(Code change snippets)

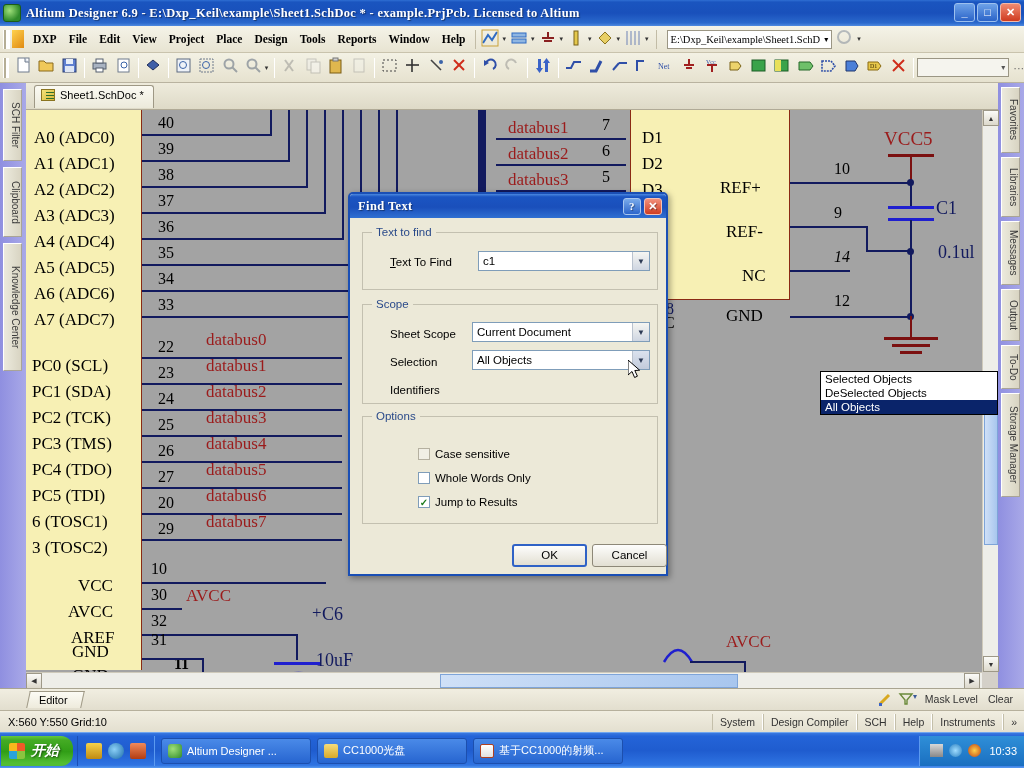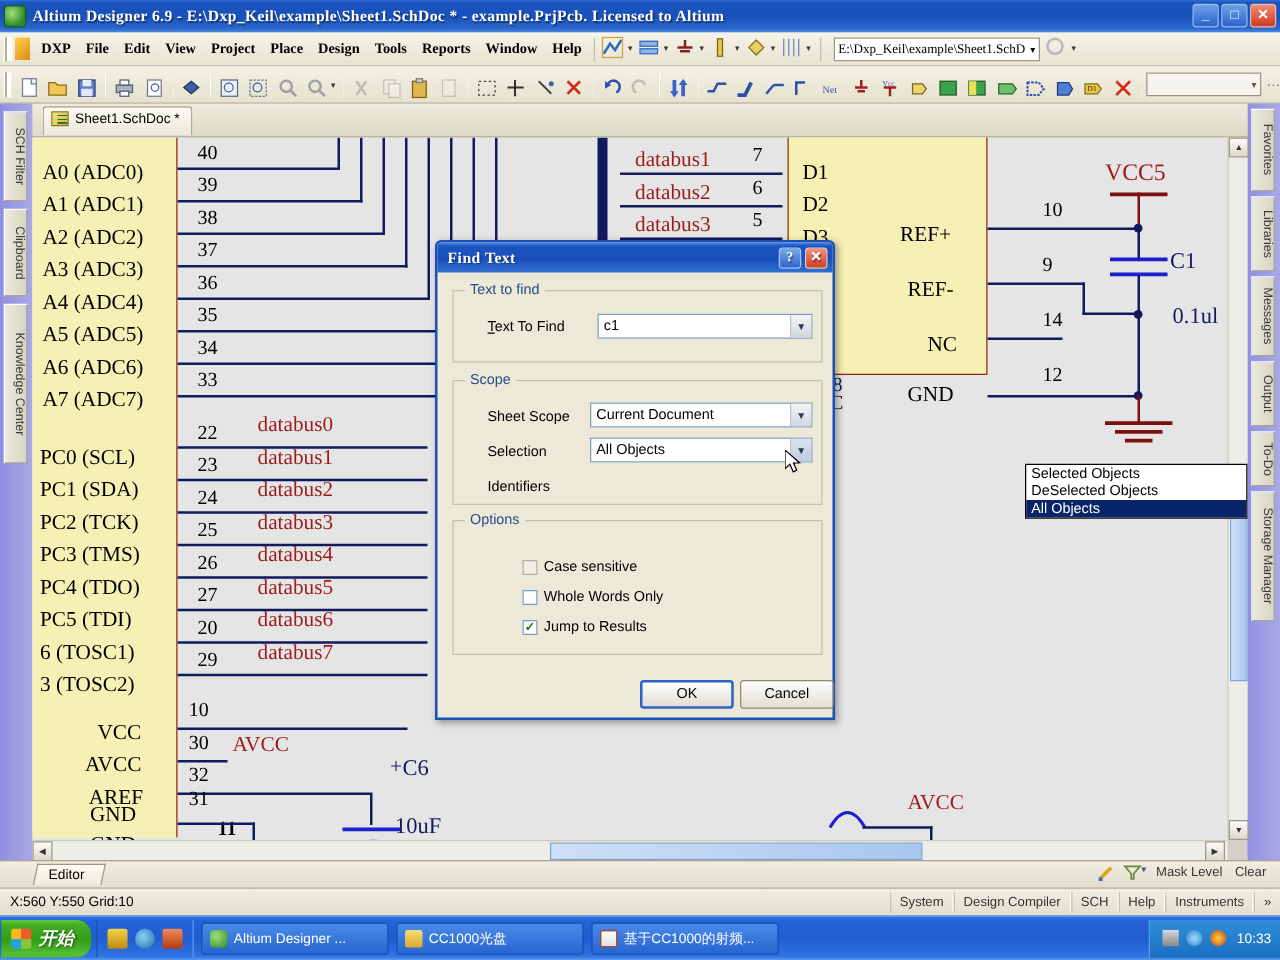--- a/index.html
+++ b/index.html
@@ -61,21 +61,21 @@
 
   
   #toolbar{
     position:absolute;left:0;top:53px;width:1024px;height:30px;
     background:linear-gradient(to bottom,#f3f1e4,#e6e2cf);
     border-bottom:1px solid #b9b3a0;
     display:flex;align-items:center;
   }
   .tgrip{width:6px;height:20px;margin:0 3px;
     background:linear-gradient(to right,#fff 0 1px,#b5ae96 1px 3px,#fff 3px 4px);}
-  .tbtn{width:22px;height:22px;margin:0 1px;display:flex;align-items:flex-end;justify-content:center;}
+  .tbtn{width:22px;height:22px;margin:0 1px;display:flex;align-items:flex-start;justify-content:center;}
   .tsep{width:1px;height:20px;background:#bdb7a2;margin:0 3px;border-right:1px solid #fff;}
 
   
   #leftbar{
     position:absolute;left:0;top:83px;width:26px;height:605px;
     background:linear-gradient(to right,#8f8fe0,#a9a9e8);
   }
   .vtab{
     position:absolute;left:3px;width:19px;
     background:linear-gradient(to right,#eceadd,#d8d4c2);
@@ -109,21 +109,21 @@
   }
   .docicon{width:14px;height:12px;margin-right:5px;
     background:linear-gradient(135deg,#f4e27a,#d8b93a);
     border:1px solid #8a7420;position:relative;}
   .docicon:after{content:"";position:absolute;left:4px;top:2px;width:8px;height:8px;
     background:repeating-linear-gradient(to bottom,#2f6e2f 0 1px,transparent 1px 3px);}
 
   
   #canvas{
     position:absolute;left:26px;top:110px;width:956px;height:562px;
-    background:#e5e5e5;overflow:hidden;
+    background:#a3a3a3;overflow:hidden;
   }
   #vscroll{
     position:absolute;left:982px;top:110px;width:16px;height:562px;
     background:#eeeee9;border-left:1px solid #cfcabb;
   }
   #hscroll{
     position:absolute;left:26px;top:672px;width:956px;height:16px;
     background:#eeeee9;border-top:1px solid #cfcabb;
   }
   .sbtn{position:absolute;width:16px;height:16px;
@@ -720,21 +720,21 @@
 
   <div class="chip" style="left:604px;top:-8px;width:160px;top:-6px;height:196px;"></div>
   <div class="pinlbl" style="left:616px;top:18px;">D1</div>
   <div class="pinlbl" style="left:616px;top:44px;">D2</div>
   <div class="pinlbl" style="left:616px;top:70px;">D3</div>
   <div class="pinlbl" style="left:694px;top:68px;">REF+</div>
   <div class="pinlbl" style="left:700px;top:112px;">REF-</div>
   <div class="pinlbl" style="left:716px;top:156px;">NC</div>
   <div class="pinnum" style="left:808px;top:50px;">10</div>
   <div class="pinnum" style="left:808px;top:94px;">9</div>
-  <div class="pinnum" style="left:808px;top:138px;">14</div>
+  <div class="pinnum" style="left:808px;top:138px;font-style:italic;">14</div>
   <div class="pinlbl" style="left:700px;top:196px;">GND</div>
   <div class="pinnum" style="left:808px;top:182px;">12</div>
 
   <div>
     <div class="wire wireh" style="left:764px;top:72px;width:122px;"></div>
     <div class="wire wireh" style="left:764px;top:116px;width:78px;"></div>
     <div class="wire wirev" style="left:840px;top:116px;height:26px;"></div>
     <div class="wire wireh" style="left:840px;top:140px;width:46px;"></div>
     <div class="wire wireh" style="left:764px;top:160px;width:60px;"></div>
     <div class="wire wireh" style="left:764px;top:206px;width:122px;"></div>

* * *

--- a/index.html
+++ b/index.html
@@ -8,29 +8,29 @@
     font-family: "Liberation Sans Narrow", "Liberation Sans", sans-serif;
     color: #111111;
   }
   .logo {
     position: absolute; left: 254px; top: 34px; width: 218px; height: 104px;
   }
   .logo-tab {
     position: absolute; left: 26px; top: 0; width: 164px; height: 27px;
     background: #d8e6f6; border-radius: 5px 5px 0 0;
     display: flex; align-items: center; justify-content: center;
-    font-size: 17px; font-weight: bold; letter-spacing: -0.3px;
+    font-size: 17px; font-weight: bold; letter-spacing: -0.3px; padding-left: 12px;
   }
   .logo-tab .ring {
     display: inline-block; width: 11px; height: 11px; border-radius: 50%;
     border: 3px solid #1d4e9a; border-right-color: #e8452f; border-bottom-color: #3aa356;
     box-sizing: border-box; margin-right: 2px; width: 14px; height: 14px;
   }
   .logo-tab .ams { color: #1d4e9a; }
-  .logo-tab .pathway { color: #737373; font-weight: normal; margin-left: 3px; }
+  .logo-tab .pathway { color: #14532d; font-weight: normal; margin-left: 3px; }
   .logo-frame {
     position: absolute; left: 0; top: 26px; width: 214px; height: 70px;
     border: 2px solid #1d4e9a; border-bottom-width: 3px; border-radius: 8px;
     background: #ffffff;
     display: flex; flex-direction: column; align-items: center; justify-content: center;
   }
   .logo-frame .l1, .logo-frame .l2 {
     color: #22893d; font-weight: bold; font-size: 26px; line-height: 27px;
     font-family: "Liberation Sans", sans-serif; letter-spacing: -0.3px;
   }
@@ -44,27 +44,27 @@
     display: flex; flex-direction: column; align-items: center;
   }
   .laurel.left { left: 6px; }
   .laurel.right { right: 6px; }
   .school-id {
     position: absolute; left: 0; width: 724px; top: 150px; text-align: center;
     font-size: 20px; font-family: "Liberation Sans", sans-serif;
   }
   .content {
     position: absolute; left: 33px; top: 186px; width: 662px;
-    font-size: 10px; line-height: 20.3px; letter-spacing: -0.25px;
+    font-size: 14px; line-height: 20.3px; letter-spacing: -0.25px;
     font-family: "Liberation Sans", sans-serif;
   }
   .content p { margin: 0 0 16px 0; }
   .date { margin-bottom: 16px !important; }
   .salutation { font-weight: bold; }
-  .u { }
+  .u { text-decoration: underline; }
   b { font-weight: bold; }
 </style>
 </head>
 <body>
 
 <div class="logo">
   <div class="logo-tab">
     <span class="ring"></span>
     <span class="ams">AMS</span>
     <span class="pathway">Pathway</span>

...

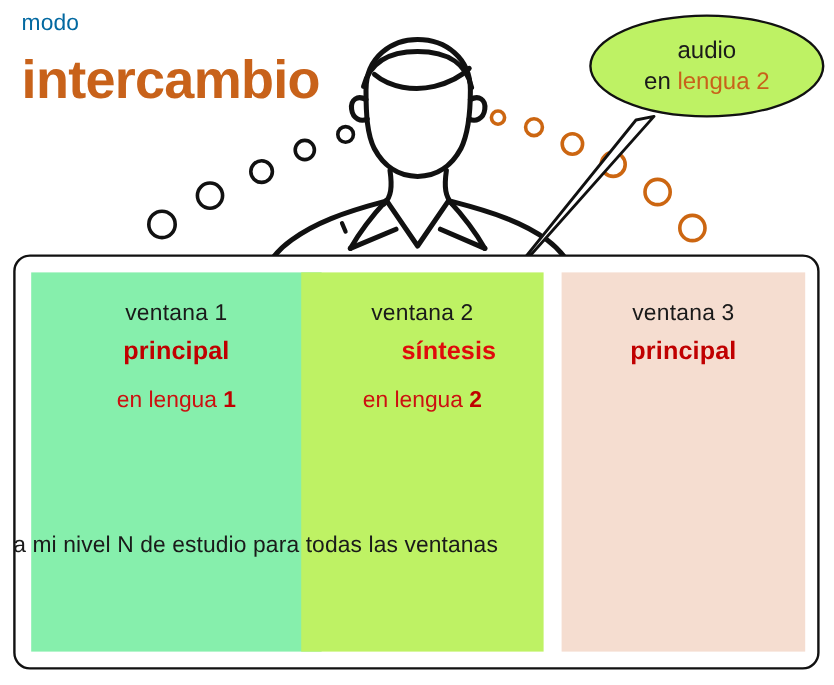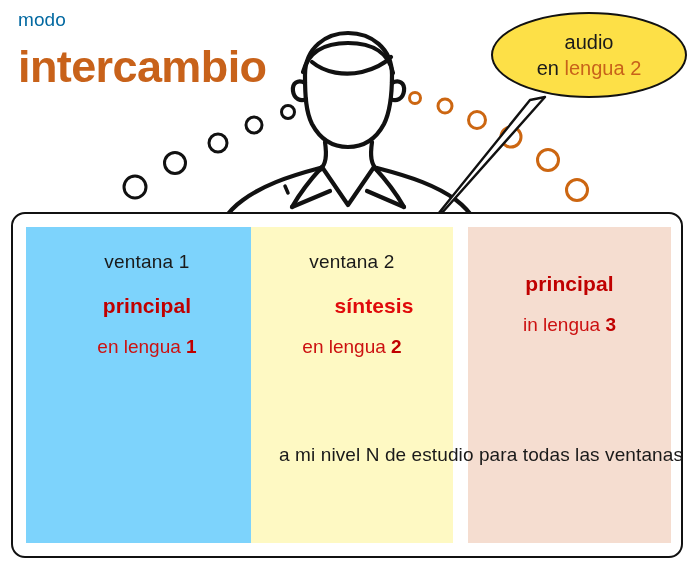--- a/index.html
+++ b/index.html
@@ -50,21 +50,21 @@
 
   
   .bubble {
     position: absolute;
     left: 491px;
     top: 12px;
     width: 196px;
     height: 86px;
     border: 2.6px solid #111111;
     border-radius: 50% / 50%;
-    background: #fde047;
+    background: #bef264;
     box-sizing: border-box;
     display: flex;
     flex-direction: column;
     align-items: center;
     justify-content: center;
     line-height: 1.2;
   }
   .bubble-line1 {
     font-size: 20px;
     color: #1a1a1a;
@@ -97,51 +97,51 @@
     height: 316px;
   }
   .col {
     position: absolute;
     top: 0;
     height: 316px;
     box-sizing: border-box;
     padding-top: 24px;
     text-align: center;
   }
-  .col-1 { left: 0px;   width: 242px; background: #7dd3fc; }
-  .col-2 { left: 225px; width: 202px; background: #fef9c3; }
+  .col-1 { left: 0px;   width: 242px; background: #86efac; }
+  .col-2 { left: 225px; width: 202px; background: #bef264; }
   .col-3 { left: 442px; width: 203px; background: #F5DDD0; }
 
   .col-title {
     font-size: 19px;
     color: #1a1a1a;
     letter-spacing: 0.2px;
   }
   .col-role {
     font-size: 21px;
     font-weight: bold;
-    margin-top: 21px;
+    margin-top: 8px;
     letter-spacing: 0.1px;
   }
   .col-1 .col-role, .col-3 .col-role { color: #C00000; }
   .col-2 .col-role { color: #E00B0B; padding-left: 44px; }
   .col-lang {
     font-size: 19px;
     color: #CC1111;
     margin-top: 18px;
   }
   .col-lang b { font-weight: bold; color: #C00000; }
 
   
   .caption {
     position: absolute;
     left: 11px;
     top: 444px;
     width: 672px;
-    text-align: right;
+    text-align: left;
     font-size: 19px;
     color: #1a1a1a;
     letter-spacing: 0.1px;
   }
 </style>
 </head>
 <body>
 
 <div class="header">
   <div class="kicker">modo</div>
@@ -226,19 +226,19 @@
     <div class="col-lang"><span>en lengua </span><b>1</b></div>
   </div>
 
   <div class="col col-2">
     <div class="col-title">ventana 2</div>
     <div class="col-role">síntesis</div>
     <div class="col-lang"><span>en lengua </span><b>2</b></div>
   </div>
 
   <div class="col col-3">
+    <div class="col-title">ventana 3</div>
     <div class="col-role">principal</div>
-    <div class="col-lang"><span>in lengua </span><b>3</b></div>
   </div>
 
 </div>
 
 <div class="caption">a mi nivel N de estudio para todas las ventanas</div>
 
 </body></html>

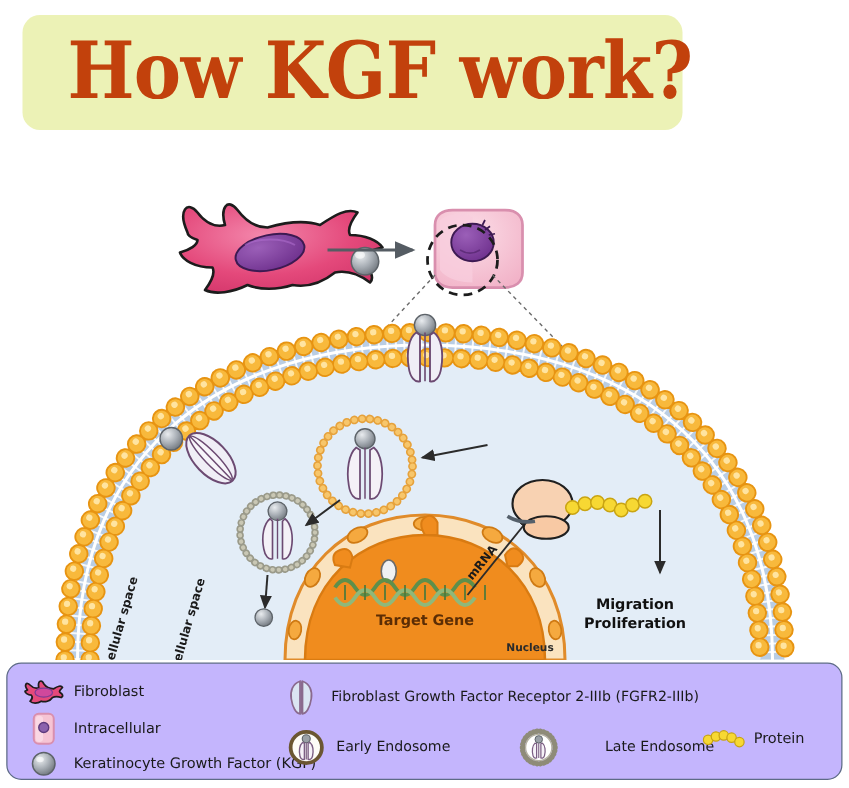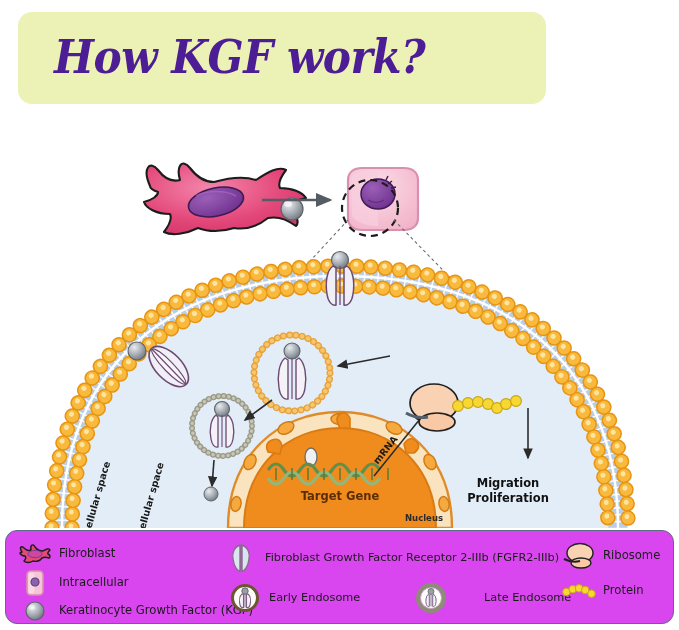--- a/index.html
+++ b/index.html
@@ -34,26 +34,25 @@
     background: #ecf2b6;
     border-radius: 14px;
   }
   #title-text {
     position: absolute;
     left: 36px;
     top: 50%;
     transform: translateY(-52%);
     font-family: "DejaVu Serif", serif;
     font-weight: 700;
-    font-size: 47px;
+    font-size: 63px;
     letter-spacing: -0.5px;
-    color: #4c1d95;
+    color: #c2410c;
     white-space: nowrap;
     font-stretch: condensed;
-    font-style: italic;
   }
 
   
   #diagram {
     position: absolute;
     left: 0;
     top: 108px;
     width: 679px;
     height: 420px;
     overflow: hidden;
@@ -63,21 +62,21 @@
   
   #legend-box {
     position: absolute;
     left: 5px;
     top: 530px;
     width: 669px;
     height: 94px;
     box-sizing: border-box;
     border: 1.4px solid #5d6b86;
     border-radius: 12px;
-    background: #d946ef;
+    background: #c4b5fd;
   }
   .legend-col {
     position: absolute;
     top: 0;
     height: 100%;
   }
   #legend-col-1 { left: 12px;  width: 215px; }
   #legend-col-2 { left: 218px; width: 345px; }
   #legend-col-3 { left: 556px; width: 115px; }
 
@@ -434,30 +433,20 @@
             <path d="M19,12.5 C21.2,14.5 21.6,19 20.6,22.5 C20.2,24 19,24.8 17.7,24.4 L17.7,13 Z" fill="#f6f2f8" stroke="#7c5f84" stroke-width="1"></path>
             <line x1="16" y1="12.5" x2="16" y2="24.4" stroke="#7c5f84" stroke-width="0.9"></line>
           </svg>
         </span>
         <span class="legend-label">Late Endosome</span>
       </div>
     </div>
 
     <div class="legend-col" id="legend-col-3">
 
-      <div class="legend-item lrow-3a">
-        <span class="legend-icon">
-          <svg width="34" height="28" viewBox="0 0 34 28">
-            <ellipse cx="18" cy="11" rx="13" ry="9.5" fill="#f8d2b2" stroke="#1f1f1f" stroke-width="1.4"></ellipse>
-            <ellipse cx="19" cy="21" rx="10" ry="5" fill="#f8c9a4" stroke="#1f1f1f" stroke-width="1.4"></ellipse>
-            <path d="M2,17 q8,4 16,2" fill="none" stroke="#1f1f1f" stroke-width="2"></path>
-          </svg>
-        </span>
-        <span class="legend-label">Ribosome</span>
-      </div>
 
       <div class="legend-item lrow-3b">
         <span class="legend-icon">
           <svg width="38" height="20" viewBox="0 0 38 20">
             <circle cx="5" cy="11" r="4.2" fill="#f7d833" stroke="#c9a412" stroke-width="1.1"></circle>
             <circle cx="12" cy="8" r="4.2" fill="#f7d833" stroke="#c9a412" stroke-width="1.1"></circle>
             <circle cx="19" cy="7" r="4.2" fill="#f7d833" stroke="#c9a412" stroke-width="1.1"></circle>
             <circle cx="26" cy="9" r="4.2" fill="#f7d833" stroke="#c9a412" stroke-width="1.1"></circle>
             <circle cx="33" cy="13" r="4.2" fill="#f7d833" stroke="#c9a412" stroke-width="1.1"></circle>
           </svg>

# WORK REQUIRED:
Which of the lines above hold the string "content"? Copy each one.

# EXERCISE ANSWER:
-  .tbtn{width:22px;height:22px;margin:0 1px;display:flex;align-items:flex-end;justify-content:center;}
+  .tbtn{width:22px;height:22px;margin:0 1px;display:flex;align-items:flex-start;justify-content:center;}
   .docicon:after{content:"";position:absolute;left:4px;top:2px;width:8px;height:8px;
     display: flex; align-items: center; justify-content: center;
     display: flex; flex-direction: column; align-items: center; justify-content: center;
   .content {
   .content p { margin: 0 0 16px 0; }
     justify-content: center;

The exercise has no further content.